* _WORK ORDER_
Without any images, output the records below verbatim.

*** Opening WORKING DATA ***

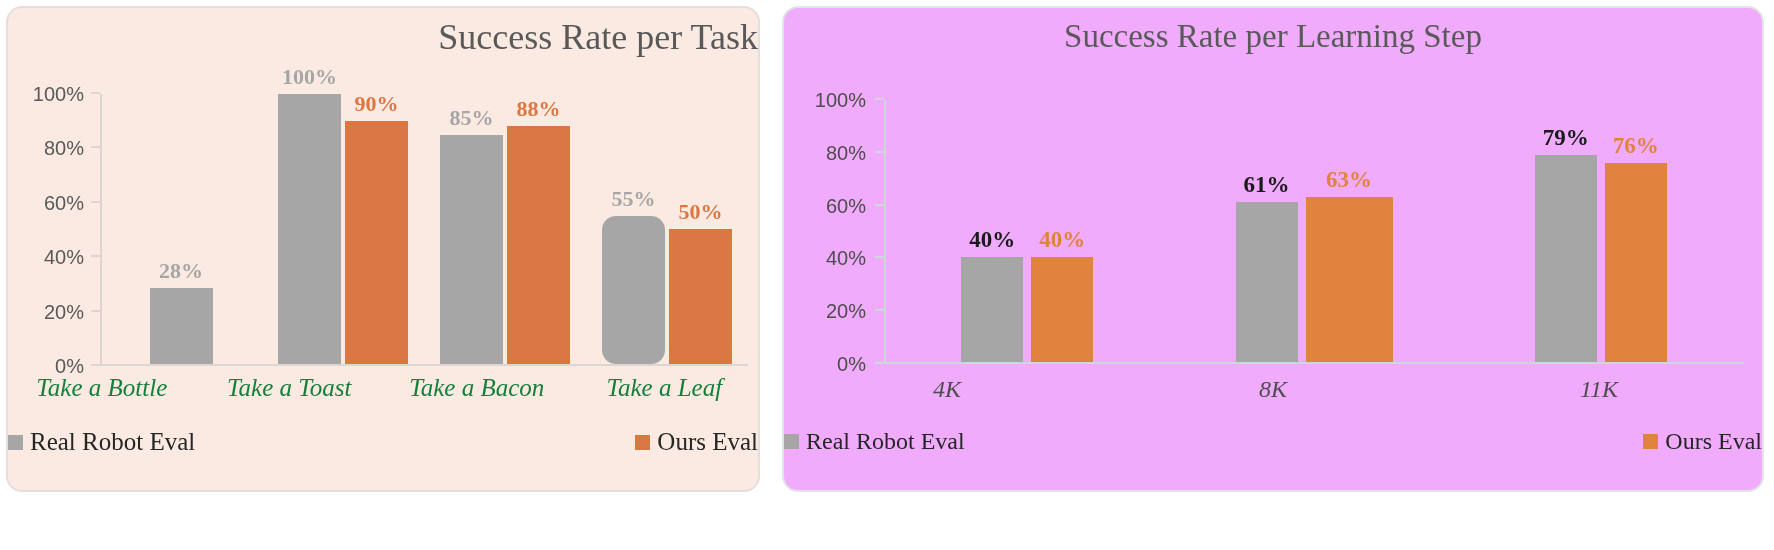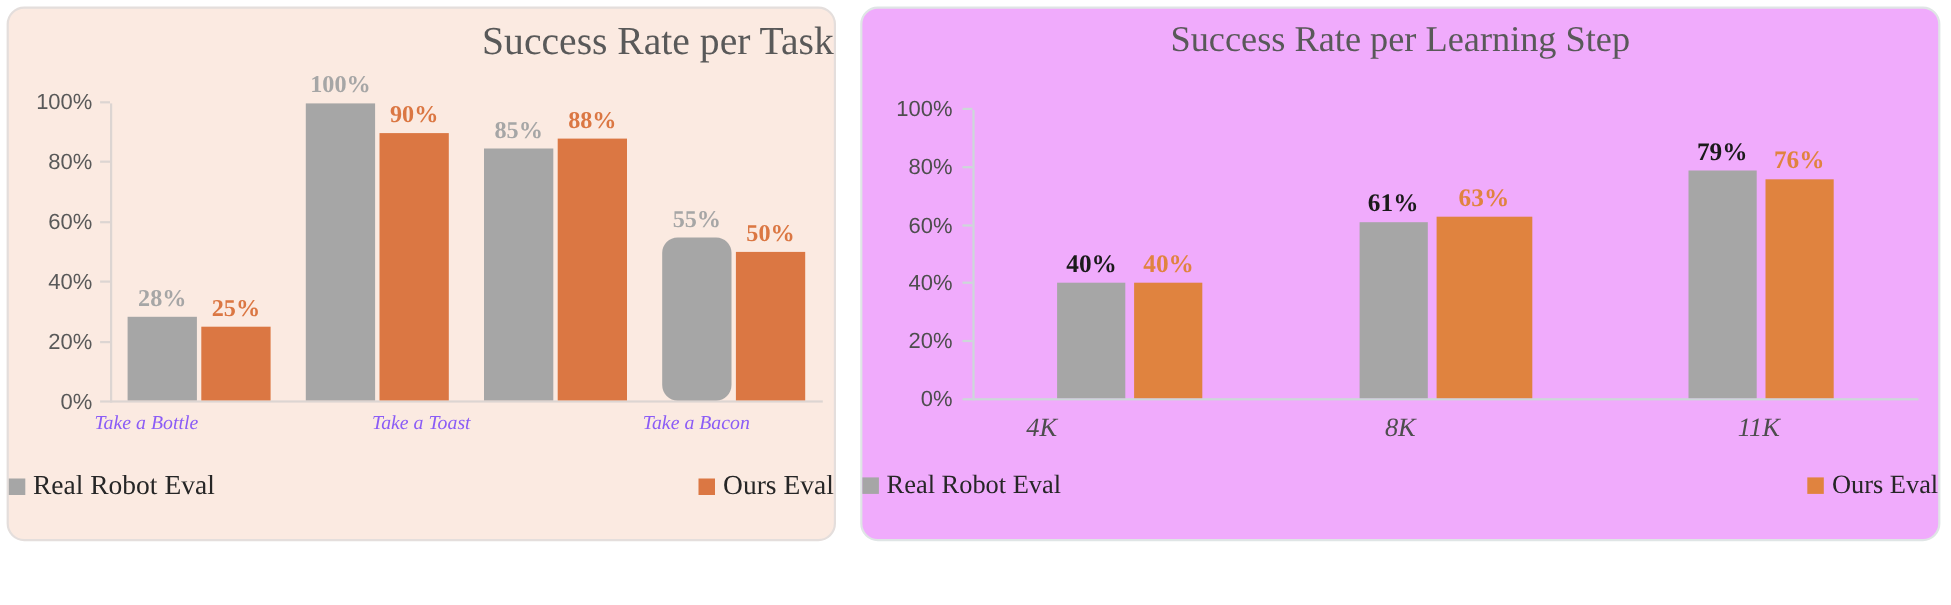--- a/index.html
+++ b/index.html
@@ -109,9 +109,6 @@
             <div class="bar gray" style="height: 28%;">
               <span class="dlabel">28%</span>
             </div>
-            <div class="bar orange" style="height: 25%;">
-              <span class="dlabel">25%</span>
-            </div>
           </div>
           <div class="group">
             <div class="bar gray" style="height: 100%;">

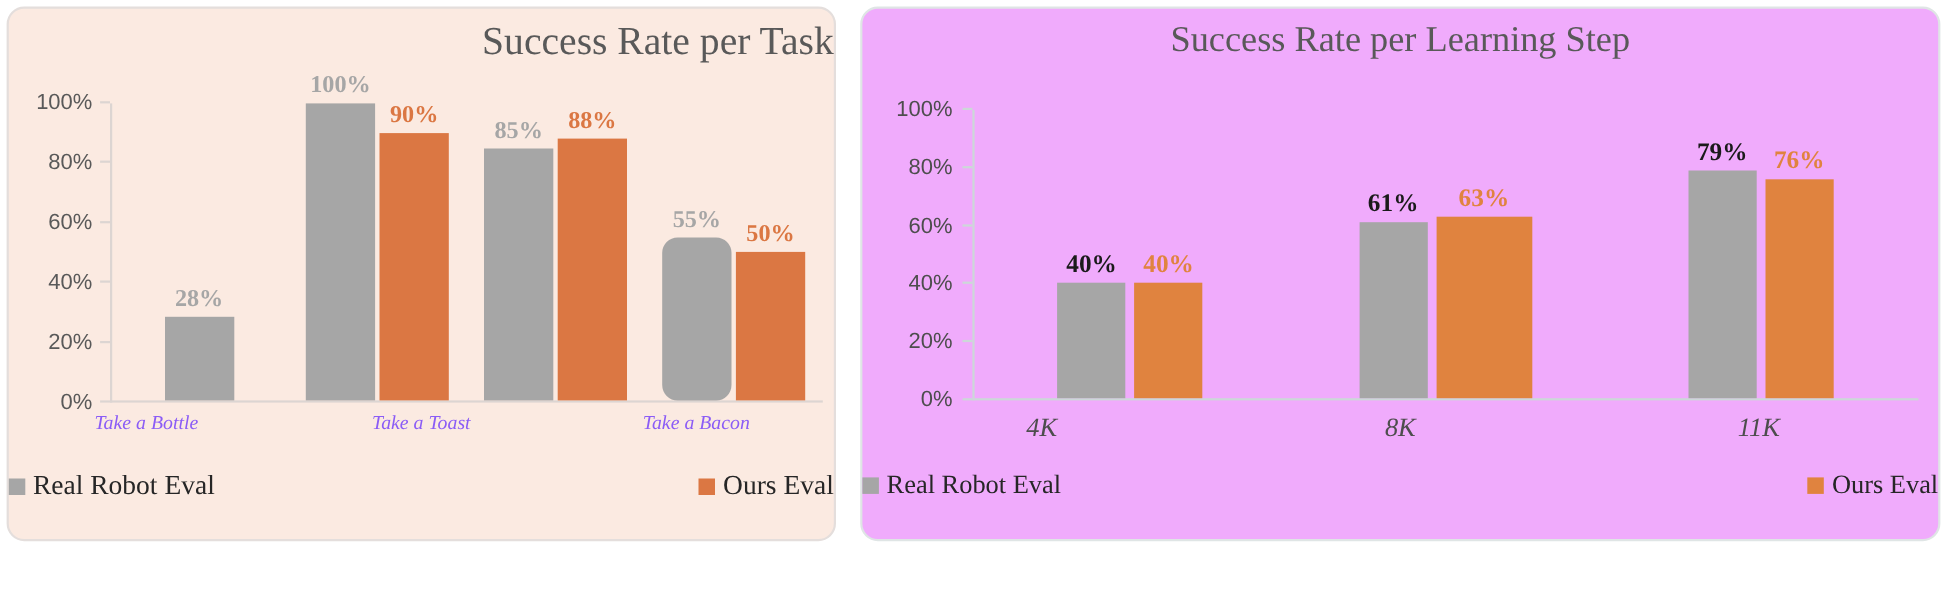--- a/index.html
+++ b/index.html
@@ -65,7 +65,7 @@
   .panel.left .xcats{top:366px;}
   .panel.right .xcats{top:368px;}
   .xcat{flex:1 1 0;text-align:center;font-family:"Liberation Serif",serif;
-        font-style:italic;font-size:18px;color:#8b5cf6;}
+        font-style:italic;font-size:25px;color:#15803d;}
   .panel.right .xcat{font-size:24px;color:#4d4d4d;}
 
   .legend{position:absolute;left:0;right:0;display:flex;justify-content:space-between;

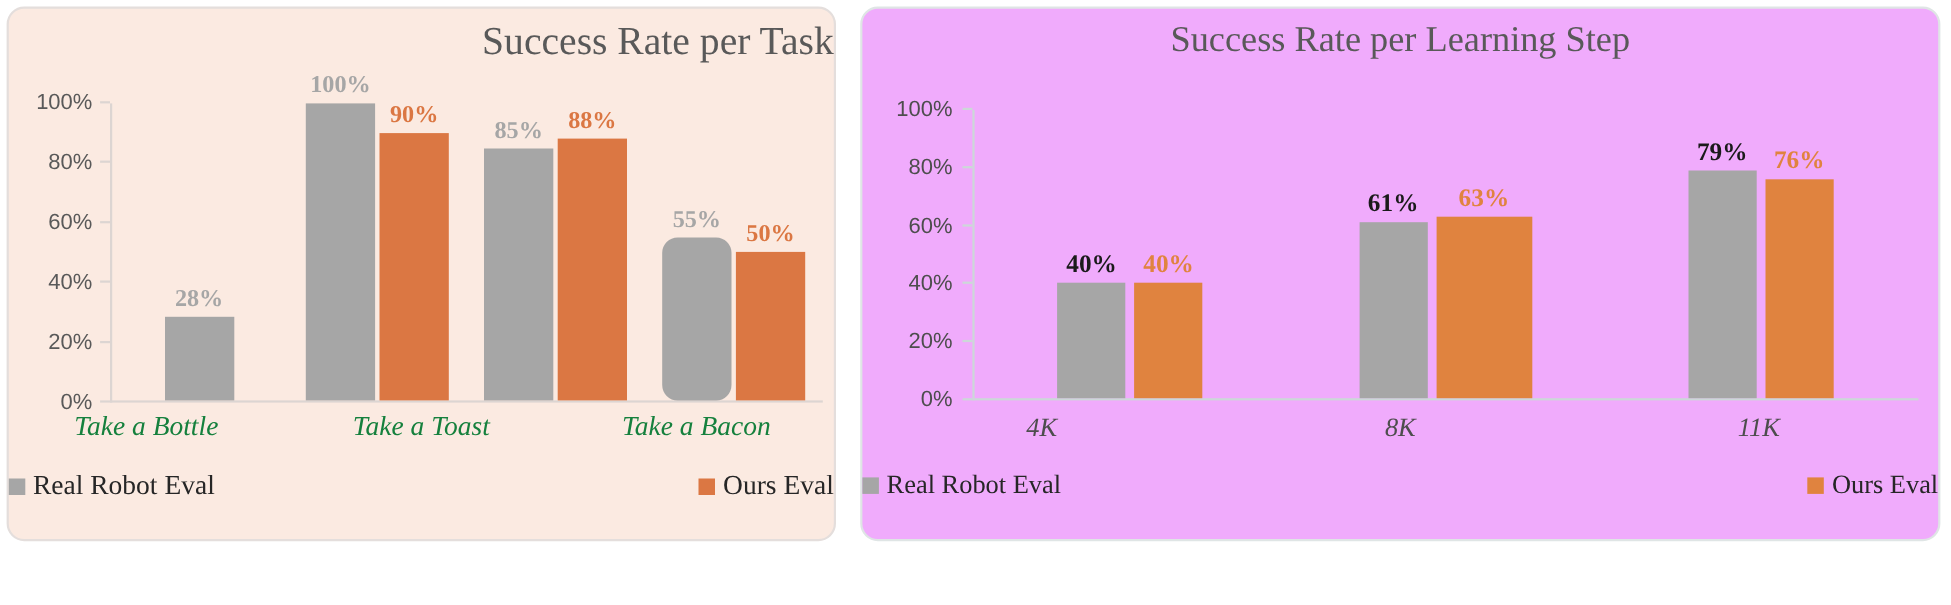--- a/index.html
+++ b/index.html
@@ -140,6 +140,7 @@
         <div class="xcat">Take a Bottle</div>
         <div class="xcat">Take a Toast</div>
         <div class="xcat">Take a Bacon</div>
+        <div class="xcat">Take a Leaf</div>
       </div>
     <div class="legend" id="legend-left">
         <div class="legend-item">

*** Closing WORKING DATA ***

* _RESPONSE FOR THIS EXERCISE_
--- a/index.html
+++ b/index.html
@@ -109,9 +109,6 @@
             <div class="bar gray" style="height: 28%;">
               <span class="dlabel">28%</span>
             </div>
-            <div class="bar orange" style="height: 25%;">
-              <span class="dlabel">25%</span>
-            </div>
           </div>
           <div class="group">
             <div class="bar gray" style="height: 100%;">

--- a/index.html
+++ b/index.html
@@ -65,7 +65,7 @@
   .panel.left .xcats{top:366px;}
   .panel.right .xcats{top:368px;}
   .xcat{flex:1 1 0;text-align:center;font-family:"Liberation Serif",serif;
-        font-style:italic;font-size:18px;color:#8b5cf6;}
+        font-style:italic;font-size:25px;color:#15803d;}
   .panel.right .xcat{font-size:24px;color:#4d4d4d;}
 
   .legend{position:absolute;left:0;right:0;display:flex;justify-content:space-between;

--- a/index.html
+++ b/index.html
@@ -140,6 +140,7 @@
         <div class="xcat">Take a Bottle</div>
         <div class="xcat">Take a Toast</div>
         <div class="xcat">Take a Bacon</div>
+        <div class="xcat">Take a Leaf</div>
       </div>
     <div class="legend" id="legend-left">
         <div class="legend-item">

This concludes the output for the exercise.